The buyer's billing address alone does not decide it. You compare where the supplier is located against the place of supply, which for goods is usually the delivery point and for services is usually the recipient's location. For how the place of supply itself is fixed, see place of supply in GST.

  • Section 8 (intra-state): supplier and place of supply in the same state or UT.
  • Section 7 (inter-state): supplier and place of supply in different states or UTs.
  • Why it matters: the test is location-versus-place-of-supply, not simply where the customer lives.

How does the classification change which GST you charge?

Short answer

An intra-state supply carries CGST plus SGST in two equal halves; an inter-state supply carries a single IGST at the combined rate. The total tax is the same, only the split and the destination differ.

Supply typeTax chargedExample at an 18% rate
Intra-state (Section 8)CGST + SGST9% CGST + 9% SGST
Inter-state (Section 7)IGST18% IGST

The split under Sections 7 and 8, IGST Act. The 18% figure is one common services rate used for illustration; apply the rate notified for your specific supply, as CBIC slabs change. For the three components, see CGST, SGST and IGST explained.

When is a supply inter-state even within the same state?

Short answer

A handful of supplies are inter-state by law regardless of geography under Section 7(5) of the IGST Act, most importantly a supply to or by a Special Economic Zone unit, plus imports and exports.

  • SEZ supplies: selling to an SEZ unit in your own city is still an inter-state supply, so it attracts IGST (or moves under zero-rating).
  • Imports of goods or services are treated as inter-state supplies.
  • Exports are inter-state and zero-rated; see export of services under GST.
  • Why it matters: these carve-outs catch sellers who assume a local delivery address always means CGST+SGST.

Can you fix a CGST/SGST vs IGST mix-up?

Short answer

Yes. Section 77 of the CGST Act and Section 19 of the IGST Act let you reclaim tax paid under the wrong head, without interest, once you pay the tax under the correct head.

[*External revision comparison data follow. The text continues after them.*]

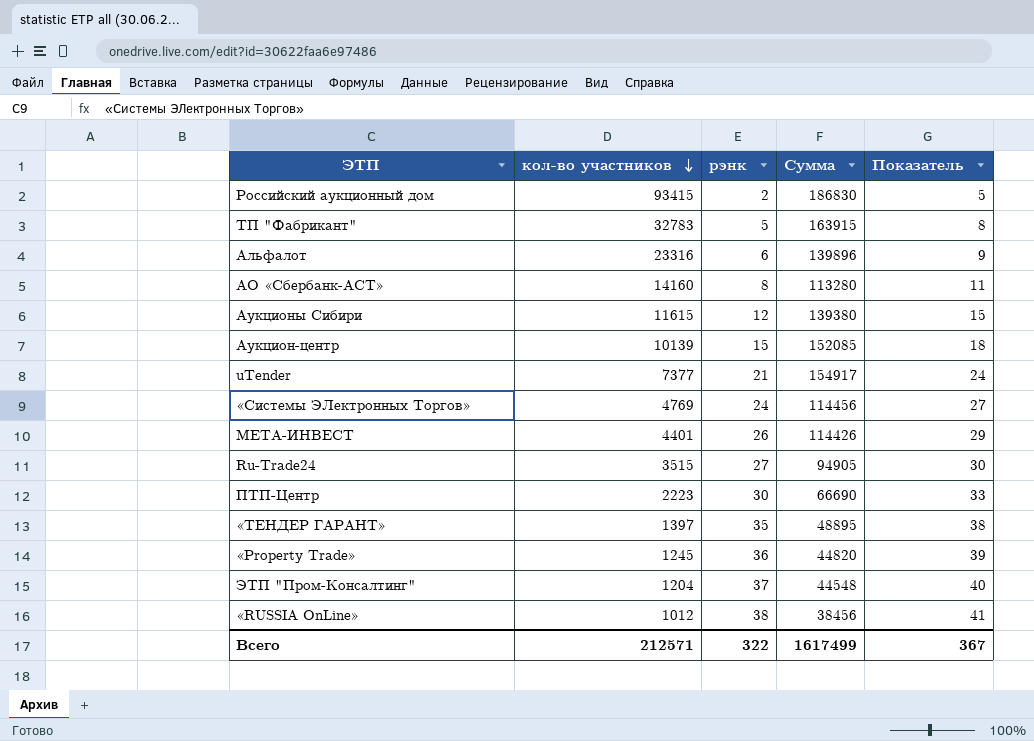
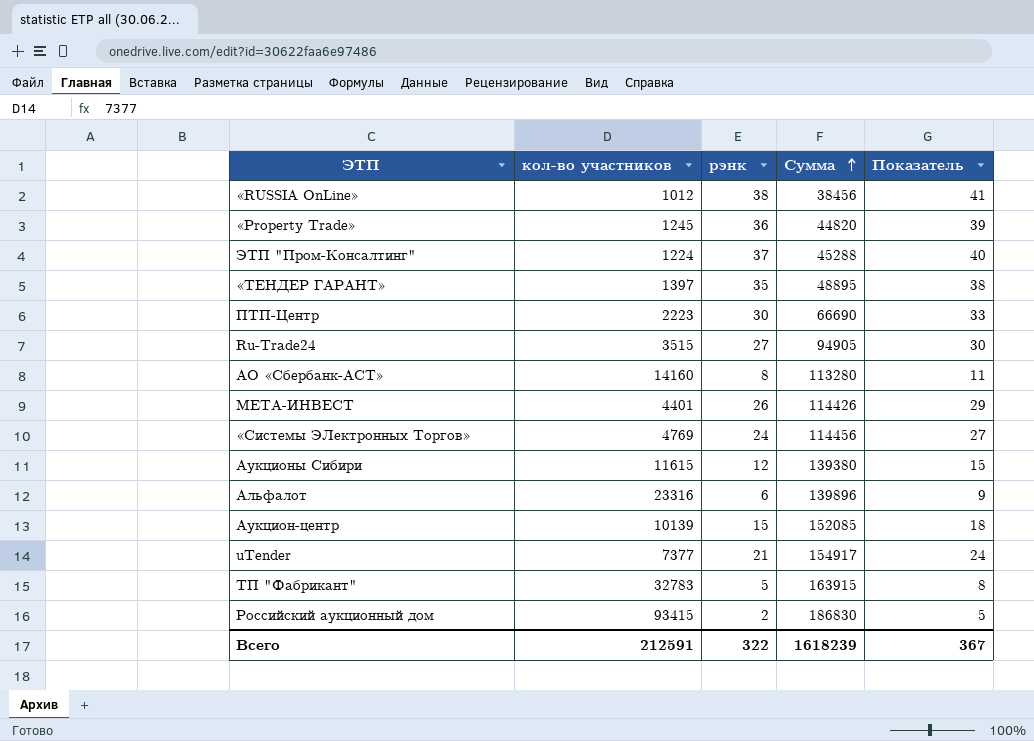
row order: кол-во участников descending -> Сумма ascending
ЭТП "Пром-Консалтинг" | кол-во участников: 1204 -> 1224
ЭТП "Пром-Консалтинг" | Сумма: 44548 -> 45288
Всего | кол-во участников: 212571 -> 212591
Всего | Сумма: 1617499 -> 1618239

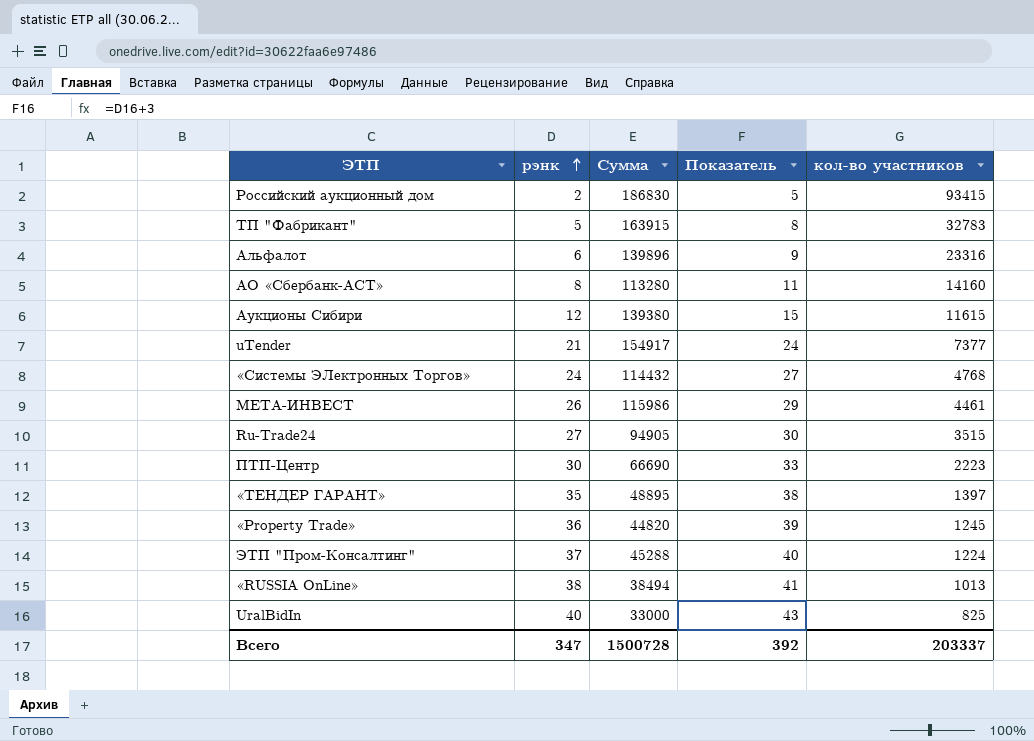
row order: Сумма ascending -> рэнк ascending
column кол-во участников | position: 2 -> 5
row Аукцион-центр: 10139 | 15 | 152085 | 18 -> none
«Системы ЭЛектронных Торгов» | Сумма: 114456 -> 114432
«Системы ЭЛектронных Торгов» | кол-во участников: 4769 -> 4768
МЕТА-ИНВЕСТ | Сумма: 114426 -> 115986
МЕТА-ИНВЕСТ | кол-во участников: 4401 -> 4461
«RUSSIA OnLine» | Сумма: 38456 -> 38494
«RUSSIA OnLine» | кол-во участников: 1012 -> 1013
row UralBidIn: none -> 40 | 33000 | 43 | 825
Всего | рэнк: 322 -> 347
Всего | Сумма: 1618239 -> 1500728
Всего | Показатель: 367 -> 392
Всего | кол-во участников: 212591 -> 203337

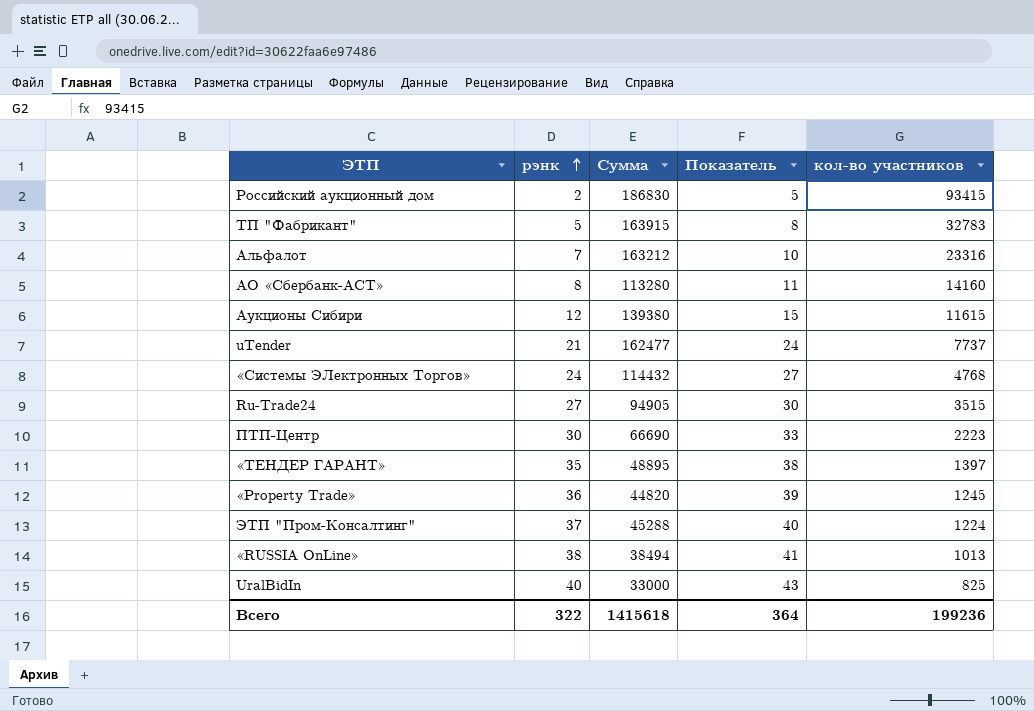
row МЕТА-ИНВЕСТ: 26 | 115986 | 29 | 4461 -> none
Альфалот | рэнк: 6 -> 7
Альфалот | Сумма: 139896 -> 163212
Альфалот | Показатель: 9 -> 10
uTender | Сумма: 154917 -> 162477
uTender | кол-во участников: 7377 -> 7737
Всего | рэнк: 347 -> 322
Всего | Сумма: 1500728 -> 1415618
Всего | Показатель: 392 -> 364
Всего | кол-во участников: 203337 -> 199236

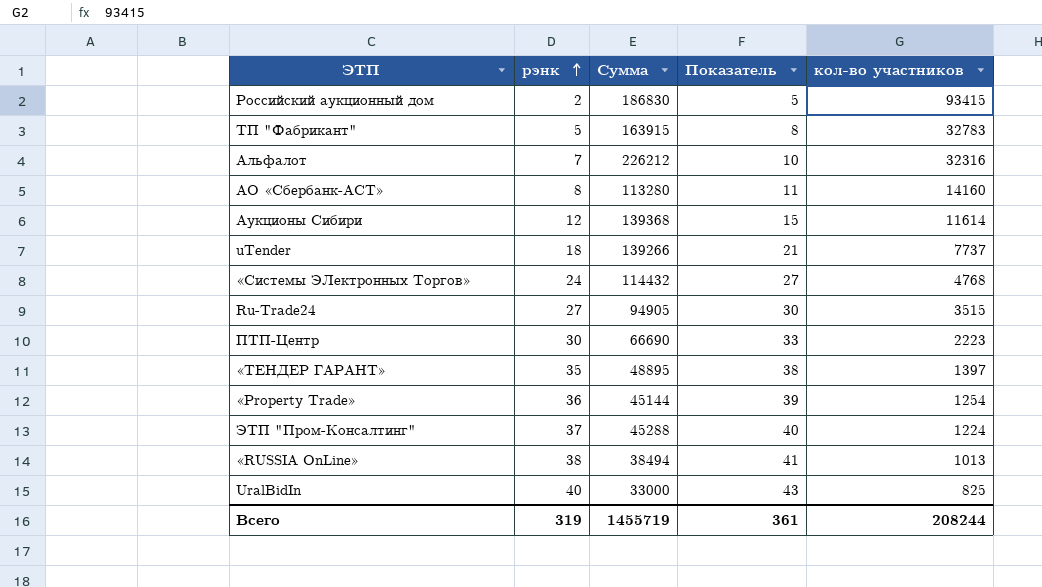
Альфалот | Сумма: 163212 -> 226212
Альфалот | кол-во участников: 23316 -> 32316
Аукционы Сибири | Сумма: 139380 -> 139368
Аукционы Сибири | кол-во участников: 11615 -> 11614
uTender | рэнк: 21 -> 18
uTender | Сумма: 162477 -> 139266
uTender | Показатель: 24 -> 21
«Property Trade» | Сумма: 44820 -> 45144
«Property Trade» | кол-во участников: 1245 -> 1254
Всего | рэнк: 322 -> 319
Всего | Сумма: 1415618 -> 1455719
Всего | Показатель: 364 -> 361
Всего | кол-во участников: 199236 -> 208244

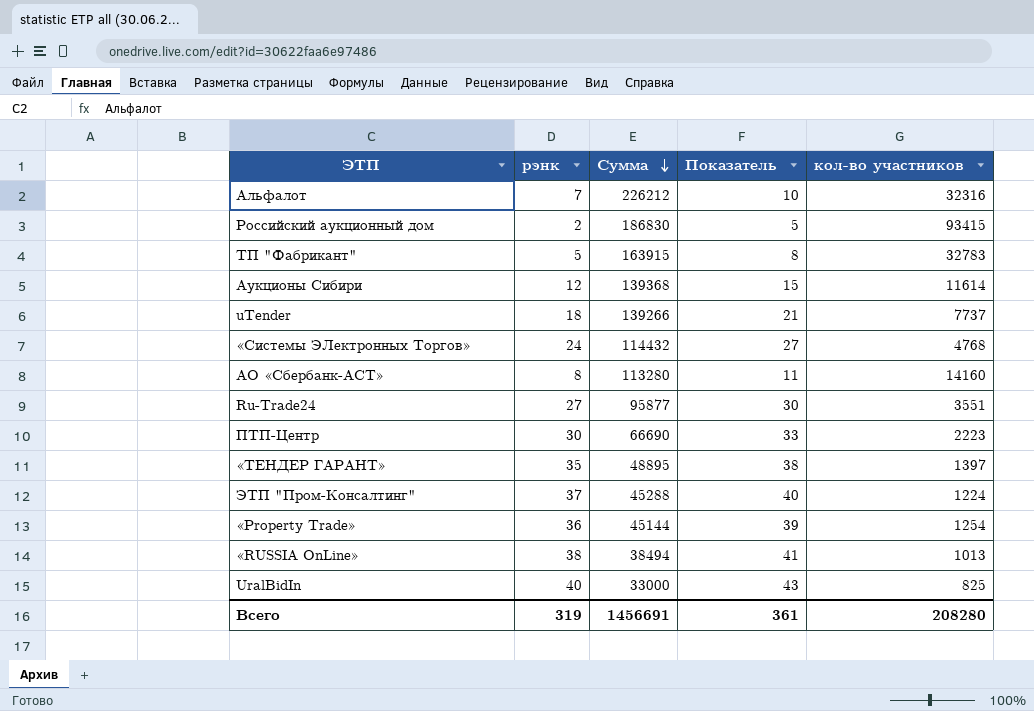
row order: рэнк ascending -> Сумма descending
Ru-Trade24 | Сумма: 94905 -> 95877
Ru-Trade24 | кол-во участников: 3515 -> 3551
Всего | Сумма: 1455719 -> 1456691
Всего | кол-во участников: 208244 -> 208280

  • If you charged IGST on what was an intra-state supply (or the reverse), you are not penalised for the classification error itself.
  • You pay the correct tax, then claim a refund of the tax wrongly paid under the other head, and no interest is charged on the corrected amount.
  • Why it matters: the remedy removes the fear of a double cash hit, but you still have to spot the error and act, so getting the classification right on the tax invoice first is cheaper than unwinding it.